En la actualidad, la idea de república ha emergido en diferentes espacios de discusión y análisis nacional. Ha sido utilizada por la extrema derecha para autodenominarse, otros la han usado para referirse a la voluntad de elaborar grandes acuerdos, o para hacer referencia a la acción de solemnidad, mesura y buen trato al adversario político.

En fin, más allá de sus usos, la república democrática se ha ido imponiendo como el contexto institucional legítimo en que se dan las disputas políticas nacionales, al punto de que todos los movimientos políticos relevantes se reconocen como parte de ese orden. Y esto no es una cuestión poca, sino una verdadera conquista civilizatoria: todas las fuerzas aceptan un orden en que la ciudadanía es soberana y elige representantes para discutir sobre los fines que nos proponemos como sociedad, a partir de una arquitectura institucional que protege a la oposición, garantiza la división de poderes y establece elecciones libres y periódicas.

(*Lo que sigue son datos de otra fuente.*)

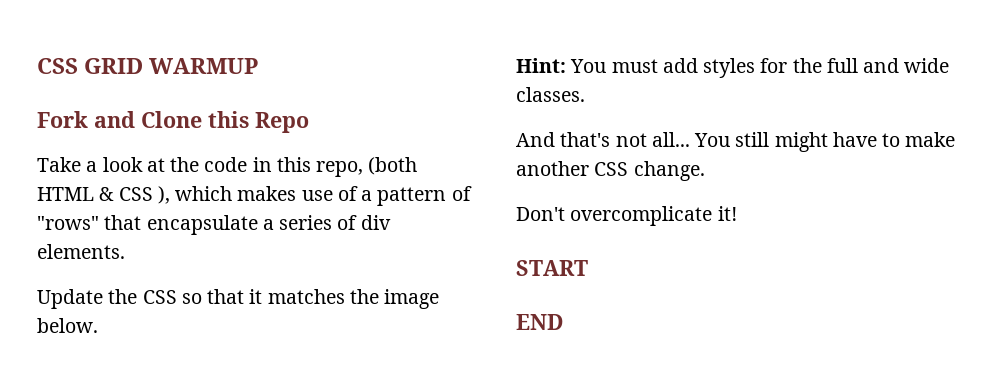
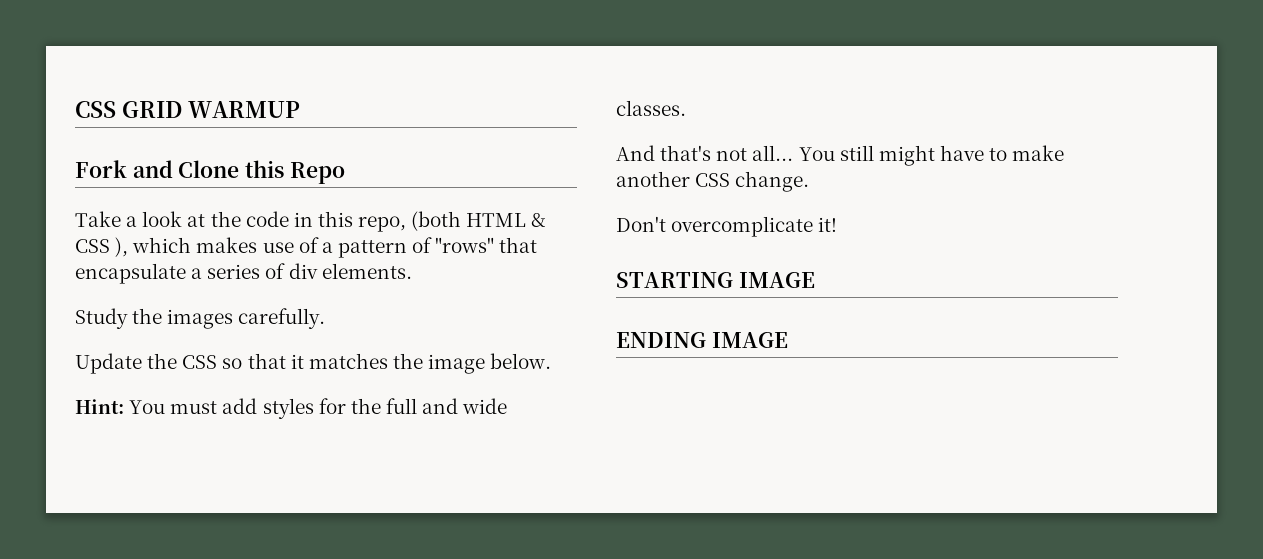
+ Study the images carefully.
- START
- END
+ STARTING IMAGE
+ ENDING IMAGE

Detrás de esa arquitectura existe un principio normativo fundamental: el pueblo tiene el derecho a vivir sin estar sometido a la voluntad de ningún poder arbitrario, sea un monarca, un templo, un trono o un sacerdote. Merece, a fin de cuentas, ser libre. Y libertad implica que la ley que nos rija emerge a partir de la deliberación de los representantes del pueblo, respetando a la oposición y garantizando consultas permanentes (elecciones).

La izquierda siempre tuvo en la implementación de ese ideario su eje clave de existencia (así lo hizo en Francia, España, Italia, y en América Latina en general, y Chile en particular). Ahora bien, a diferencia de otras posiciones, la izquierda consideraba que la libertad del pueblo no quedaba garantizada únicamente con esas reformas institucionales, sino que debía incluir en su programa profundas reformas estructurales en lo relativo a la distribución de la propiedad y la riqueza. República era voto universal, pero también era garantizar una base material de existencia al pueblo, para que no solo fuera libre de la dominación política, sino de la económica. Había que estar libre del monarca, pero también del patrón, del latifundista y del acreedor. Y es que, sin redistribución, la república derivaría inevitablemente en una oligarquía, por más que sus normas formales quedaran intactas.

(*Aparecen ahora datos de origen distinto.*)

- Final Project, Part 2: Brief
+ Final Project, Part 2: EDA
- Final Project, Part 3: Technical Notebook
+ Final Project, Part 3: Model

En nombre de esa libertad republicana, la Revolución Mexicana estableció la Constitución de 1917, junto a la distribución de tierras y la garantía de derechos sociales, la II República española no solo implementó el voto universal, sino la reforma agraria y la educación pública, y Salvador Allende nacionalizó el cobre y radicalizó la reforma agraria para hacer de los campesinos ciudadanos plenos en derechos políticos y económicos. República, así visto, no solo es un orden institucional, sino un proceso de eliminación de privilegios y crear en su lugar derechos, tanto a nivel político como a nivel económico, de forma de garantizar que la ciudadanía viva libre de dominación.

Ese ideal de la izquierda de una república social, de “una república de trabajadores, no de esclavos, sino de dignos, libres y conscientes trabajadores”, como dijo Eugenio Matte Hurtado en 1932, constituye quizás uno de los recursos ideológicos más sólidos que tiene la izquierda para el presente que nos toca vivir. Aunque dicho ideario haya quedado eclipsado por medio siglo de neoliberalismo en Chile, su proyecto bien puede brindar luces para una salida democratizante, y no regresiva, al estancamiento secular (no solo de la economía, sino de la política y la representación) que venimos experimentando en las últimas décadas.